HITTING SHELVES: We Begin Our Ascent by Joe Mungo Reed

We Begin Our Ascent by Joe Mungo Reed comes out today! It’s a debut novel about a married couple–she’s a geneticist, he’s a professional cyclist–who get dragged into a drug smuggling operation during the Tour de France. Hilarious, right? We asked the author how he’s celebrating.

When you’ve been working on a book for some time, the concept of a publication day begins to take on a nearly abstract quality. It’s a strange experience to be asked what I will be doing on the day my book comes out, because I’ve somewhat forgotten that that this day will be actually be day—that is, twenty-four hours in which I will occupy myself in some way or other.

Instead, June 19th has been a point on the calendar towards which much activity has been directed: edits, and galley passes and companion essays. The activity around putting out a book is amazing, and I have felt myself lost, somewhat pleasantly, within it.

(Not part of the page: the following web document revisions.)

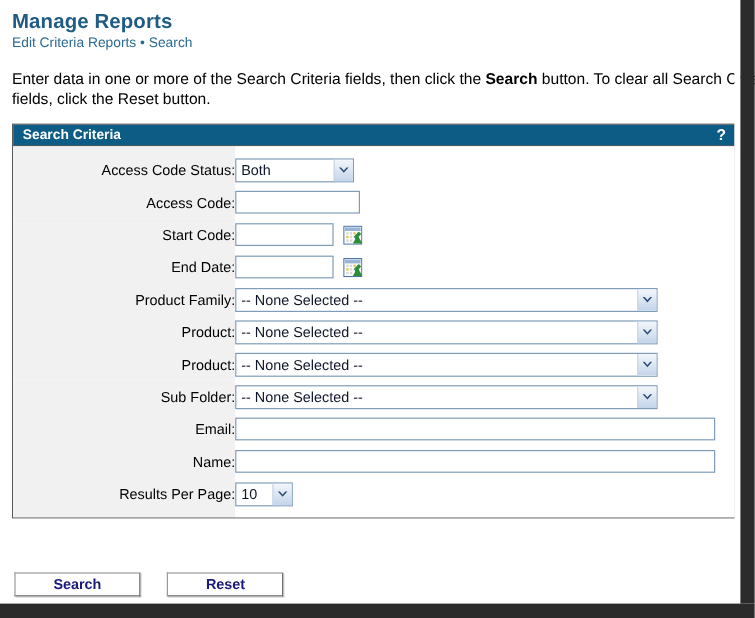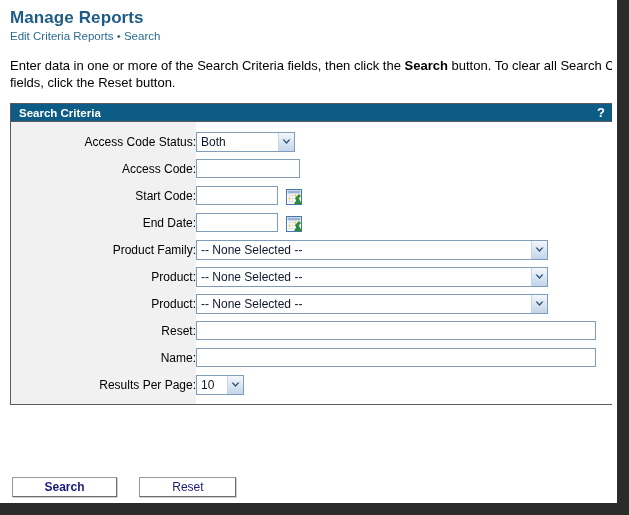--- a/index.html
+++ b/index.html
@@ -195,21 +195,21 @@
     color: #1a1a7a;
     font-size: 12px;
     text-align: center;
     height: 20px;
     line-height: 18px;
     font-family: "Liberation Sans", sans-serif;
     cursor: pointer;
     box-shadow: 1px 1px 0 #cfcfcf;
   }
   .btn.search { width: 105px; font-weight: bold; margin-right: 18px; }
-  .btn.reset  { width: 97px; font-weight: normal; }
+  .btn.reset  { width: 97px; font-weight: bold; }
 </style>
 </head>
 <body>
 
 <div id="page">
 
   <div id="content">
     <div class="page-title">Manage Reports</div>
     <div class="breadcrumb">Edit Criteria Reports • Search</div>
     <div class="instructions"><span>Enter data in one or more of the Search Criteria fields, then click the </span><b>Search</b><span> button. To clear all Search Criteria fields, click the Reset button.</span></div>
@@ -334,23 +334,36 @@
               <span class="sel-val">-- None Selected --</span>
               <span class="arrow">
                 <svg width="9" height="6" viewBox="0 0 9 6">
                       <path d="M0.5 0.5 L4.5 5 L8.5 0.5 L6.8 0.5 L4.5 3.1 L2.2 0.5 Z" fill="#2d4e77"></path>
                     </svg>
               </span>
             </span>
           </td>
         </tr>
 
-
-        <tr>
-          <td class="lbl">Reset:</td>
+        <tr>
+          <td class="lbl">Sub Folder:</td>
+          <td class="fld">
+            <span class="sel s-wide">
+              <span class="sel-val">-- None Selected --</span>
+              <span class="arrow">
+                <svg width="9" height="6" viewBox="0 0 9 6">
+                      <path d="M0.5 0.5 L4.5 5 L8.5 0.5 L6.8 0.5 L4.5 3.1 L2.2 0.5 Z" fill="#2d4e77"></path>
+                    </svg>
+              </span>
+            </span>
+          </td>
+        </tr>
+
+        <tr>
+          <td class="lbl">Email:</td>
           <td class="fld">
             <input class="txt w-wide" type="text" value="" style="">
           </td>
         </tr>
 
         <tr>
           <td class="lbl">Name:</td>
           <td class="fld">
             <input class="txt w-wide" type="text" value="" style="">
           </td>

In the past, I used to dislike acknowledgment pages at the back of novels. I felt that they were something close to over-indulgent Oscar speeches: purporting to thank others, but gesturing all the while at the achievements of the person doing the thanking. Having written a novel, however, I’ve changed my mind. I’m really in awe of the lengths that so many people—my agent, my editor, my former teachers, copyeditors and publicists—have gone to bring my book into the world in its best possible form. A novel is a more collaborative project than I ever knew, and, against much doom-saying about the status of the arts in our society, I find much hope in the dedication of those who work to publish fiction.

It is the people who helped me with my novel I will be thinking of, then, as it arrives on shelves. Perhaps not first of all, however, because there is very important resident of my household who will require attention long before people arrive in offices in New York. Cromarty, the four-month-old puppy, will wake at 6:30, and I’ll carry him downstairs to do his dog business on the thin strip of grass opposite our apartment. Like any being new to the world he has quite a lot of demands, but my girlfriend and I have realised that he is best managed through a reliable routine. Cromarty will get me to my desk early, then. He likes to be right next to one or other of us. A bit of chewing and some sleeping should occupy him for most of the morning, his crate at feet.

The thought of this routine is very welcome to me. The other way in which publishing a novel is temporally weird is that one receives praise for passages of writing done years before. From this, I find, arises a certain amount of insecurity. I love a compliment, but these pieces of praise seem directed towards a different man. What if I’ve lost the ability to do what I was doing then? I think.

The best cure for this kind of anxiety, I suspect, is sticking with the work. At noon, Cromarty will get fidgety and he and I will walk to our local park to do a bit of puppy training. At his age, he learns fast and forgets again nearly as quickly. I’ll wave a little bag of chicken in front of him, telling him to concentrate, to wait. His ability to focus gets better each day. I hope only to keep pace with him.

Joe Mungo Reed was born in London and raised in Gloucestershire, England. He has a master’s in philosophy and politics at the University of Edinburgh and an MFA in creative writing at Syracuse University, where he won the Joyce Carol Oates Award in Fiction. He is the author of the novel, We Begin Our Ascent, and his short stories have appeared in VQR and Gigantic and anthologized in Best of Gigantic. He is currently living in Edinburgh, UK.